> _Data for the task_:
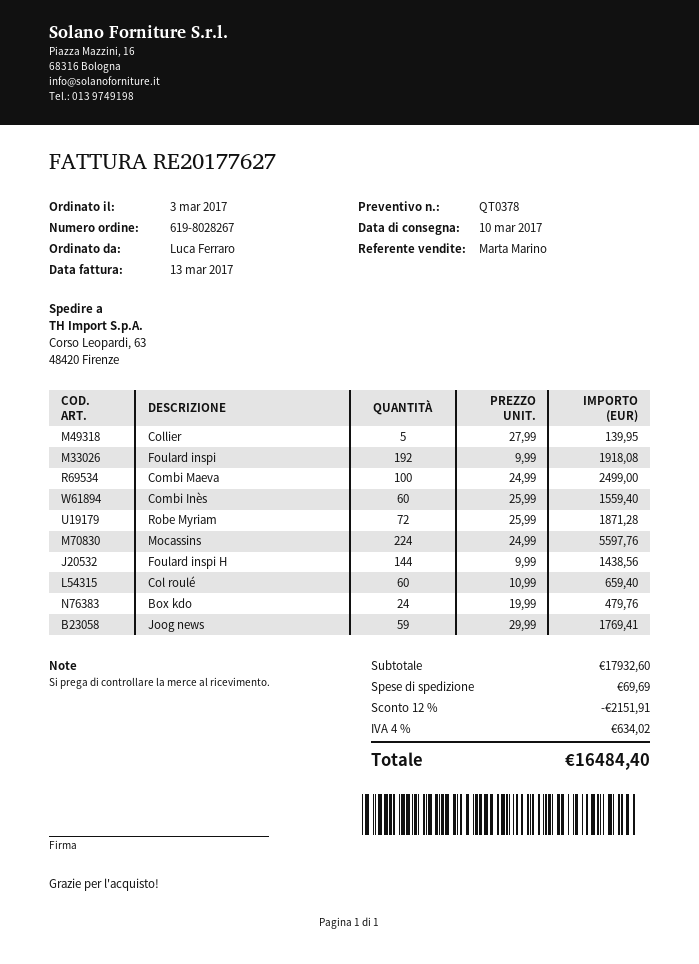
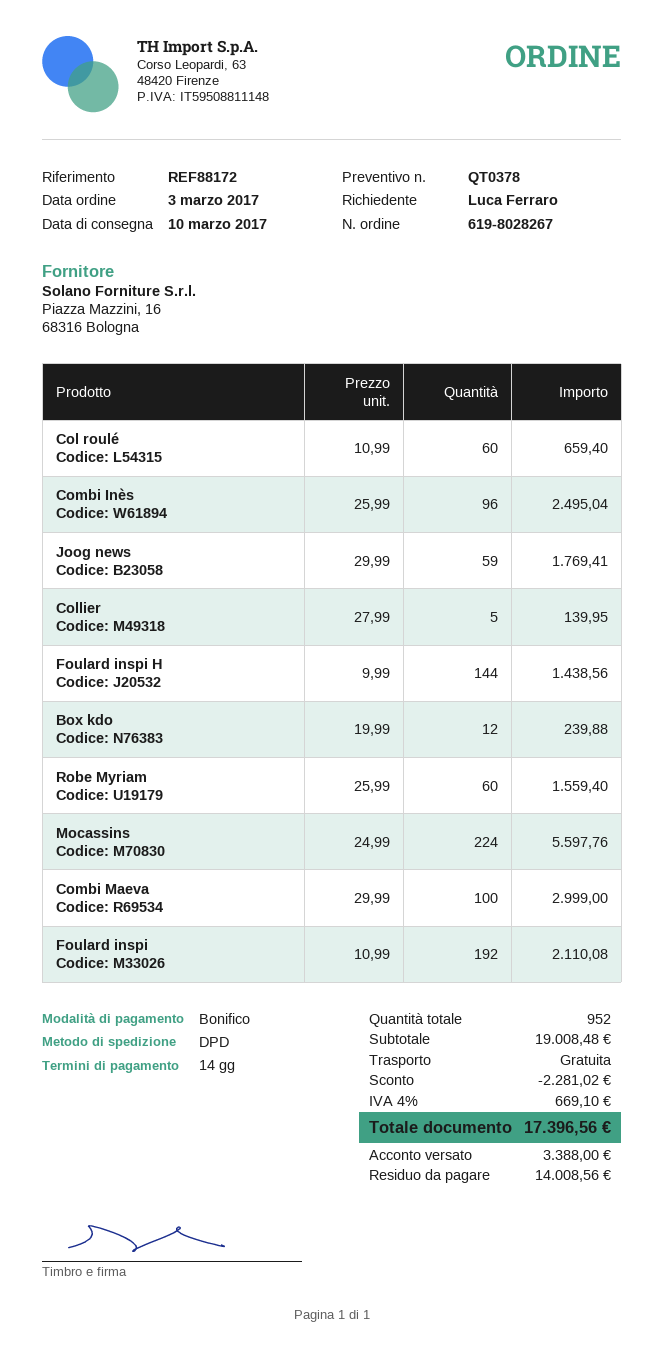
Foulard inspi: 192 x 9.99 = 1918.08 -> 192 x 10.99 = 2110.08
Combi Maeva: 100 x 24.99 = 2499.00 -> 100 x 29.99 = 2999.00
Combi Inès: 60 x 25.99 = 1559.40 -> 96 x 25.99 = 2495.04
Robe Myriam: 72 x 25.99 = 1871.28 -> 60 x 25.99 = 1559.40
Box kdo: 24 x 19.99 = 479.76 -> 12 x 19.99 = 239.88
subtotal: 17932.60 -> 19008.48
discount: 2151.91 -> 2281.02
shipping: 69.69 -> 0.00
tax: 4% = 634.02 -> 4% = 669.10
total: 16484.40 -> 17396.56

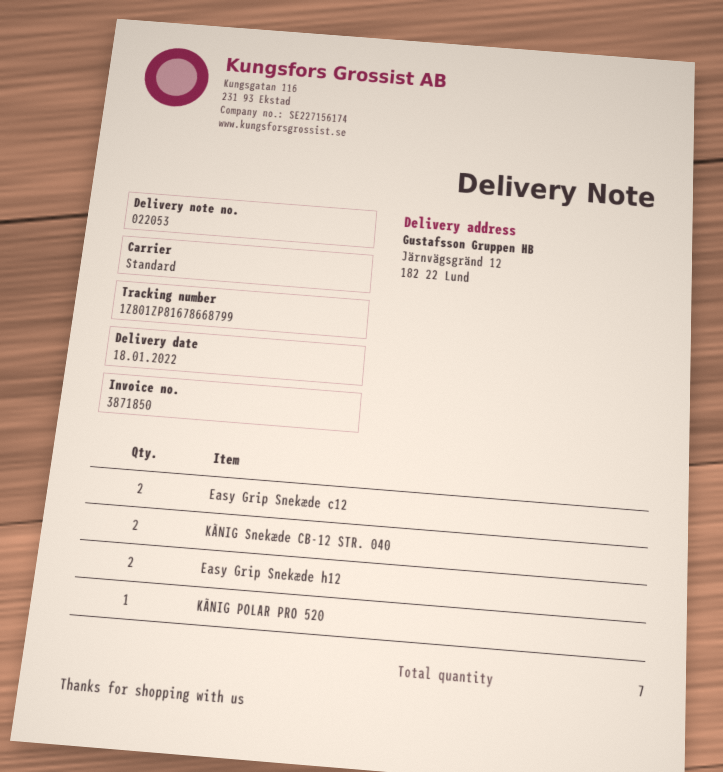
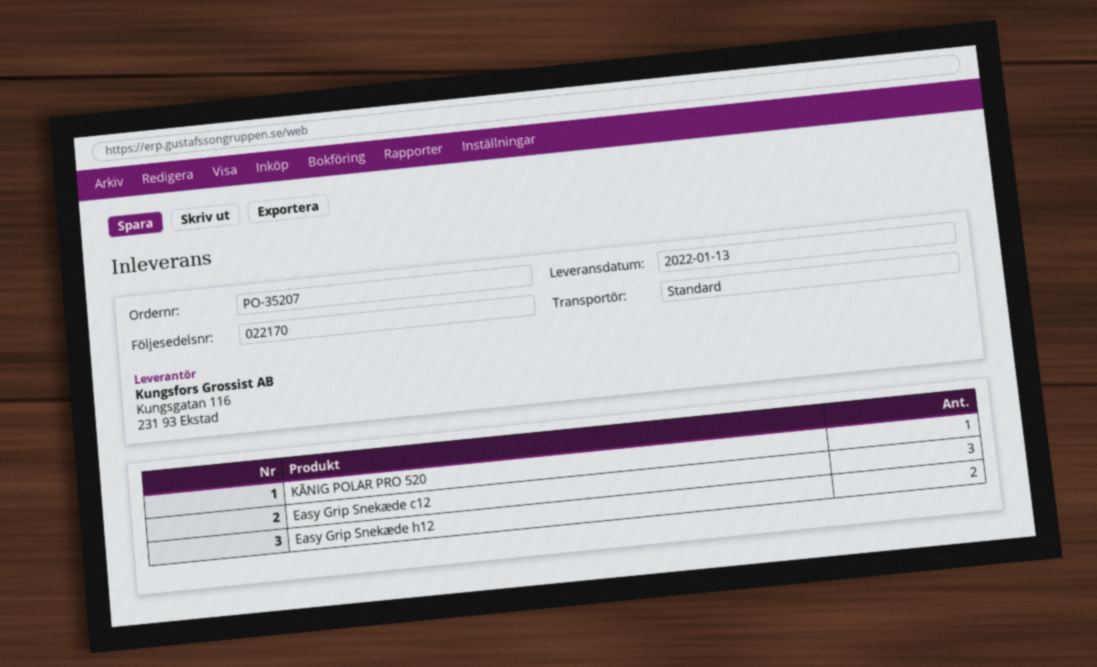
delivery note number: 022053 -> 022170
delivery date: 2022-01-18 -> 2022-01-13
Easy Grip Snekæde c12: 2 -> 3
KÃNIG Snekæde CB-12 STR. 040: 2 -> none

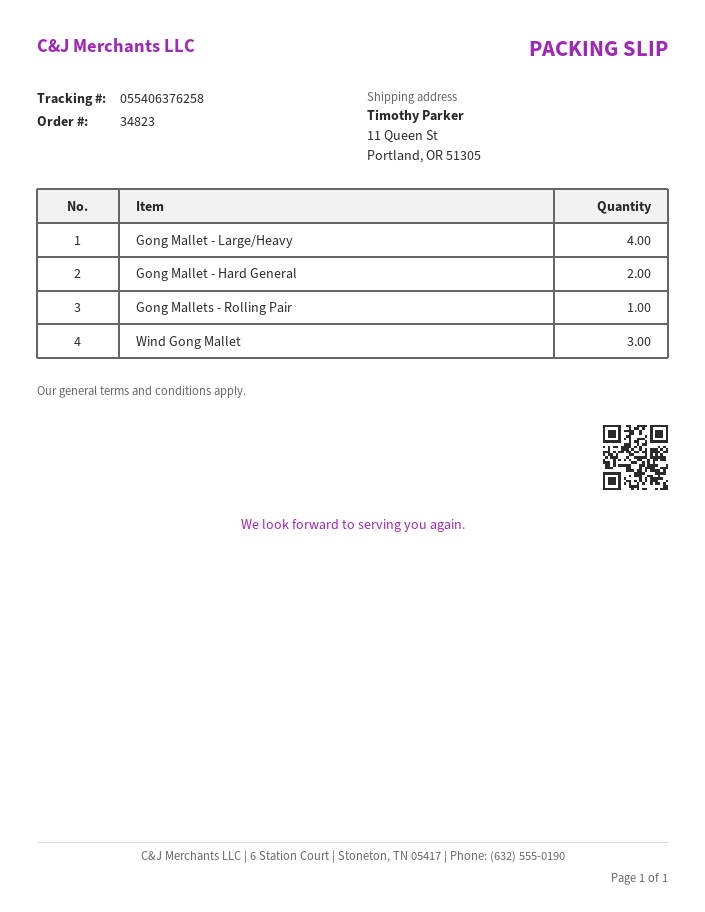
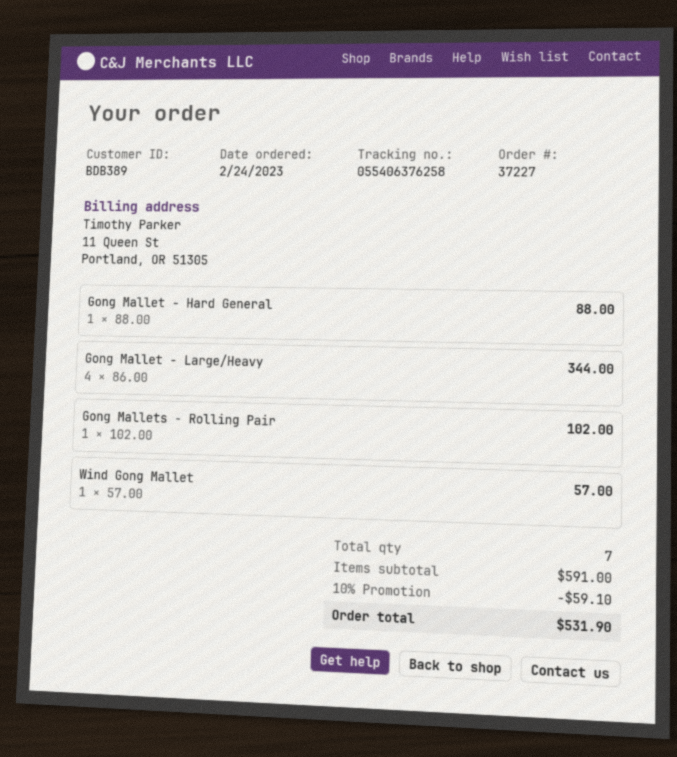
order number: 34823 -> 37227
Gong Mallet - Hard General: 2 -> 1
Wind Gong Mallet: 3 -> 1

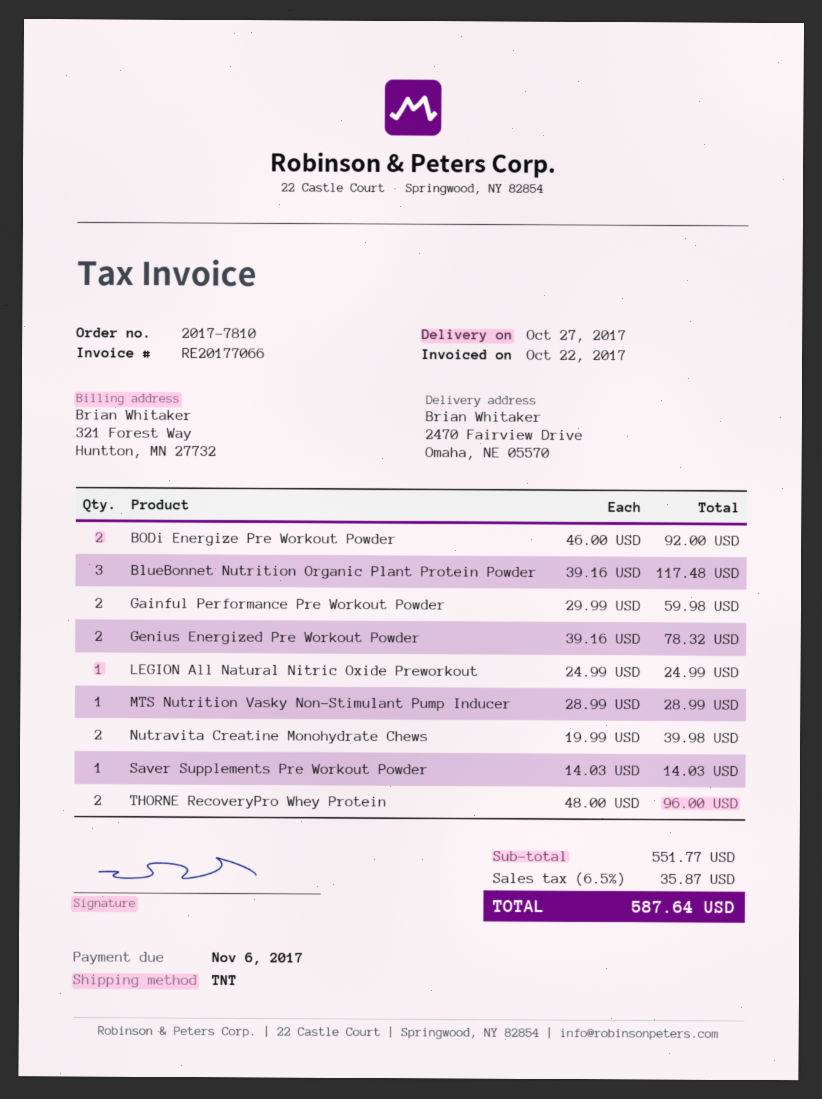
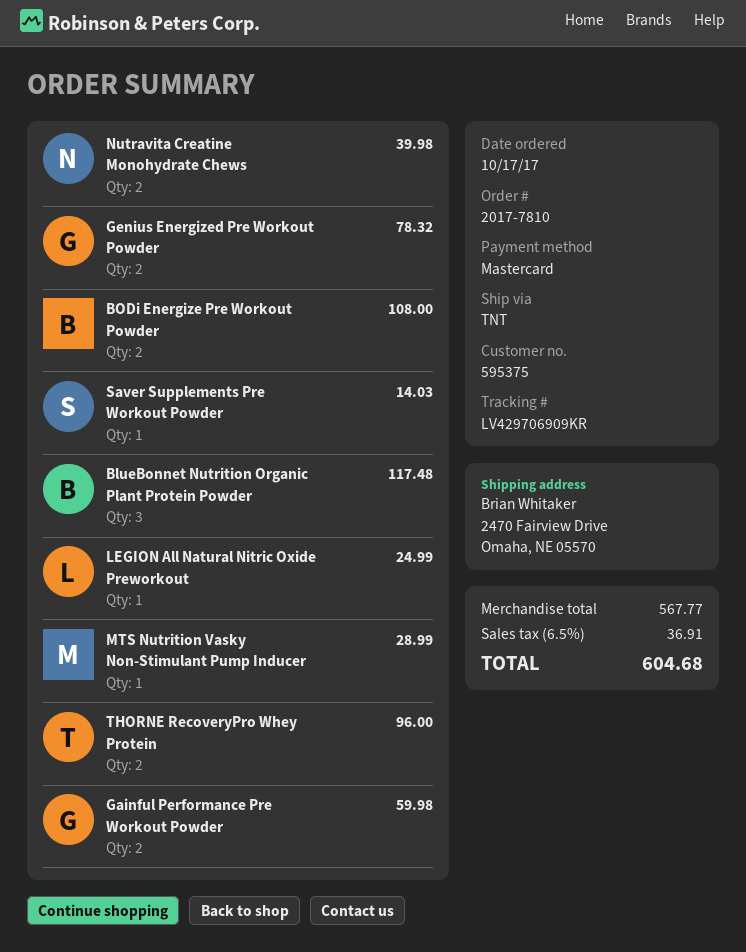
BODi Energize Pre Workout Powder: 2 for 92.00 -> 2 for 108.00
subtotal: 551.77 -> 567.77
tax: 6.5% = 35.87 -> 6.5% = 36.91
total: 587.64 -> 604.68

> _Work instructions_: Take from the material every line that holds "Gong".

> _Output_:
Gong Mallet - Hard General: 2 -> 1
Wind Gong Mallet: 3 -> 1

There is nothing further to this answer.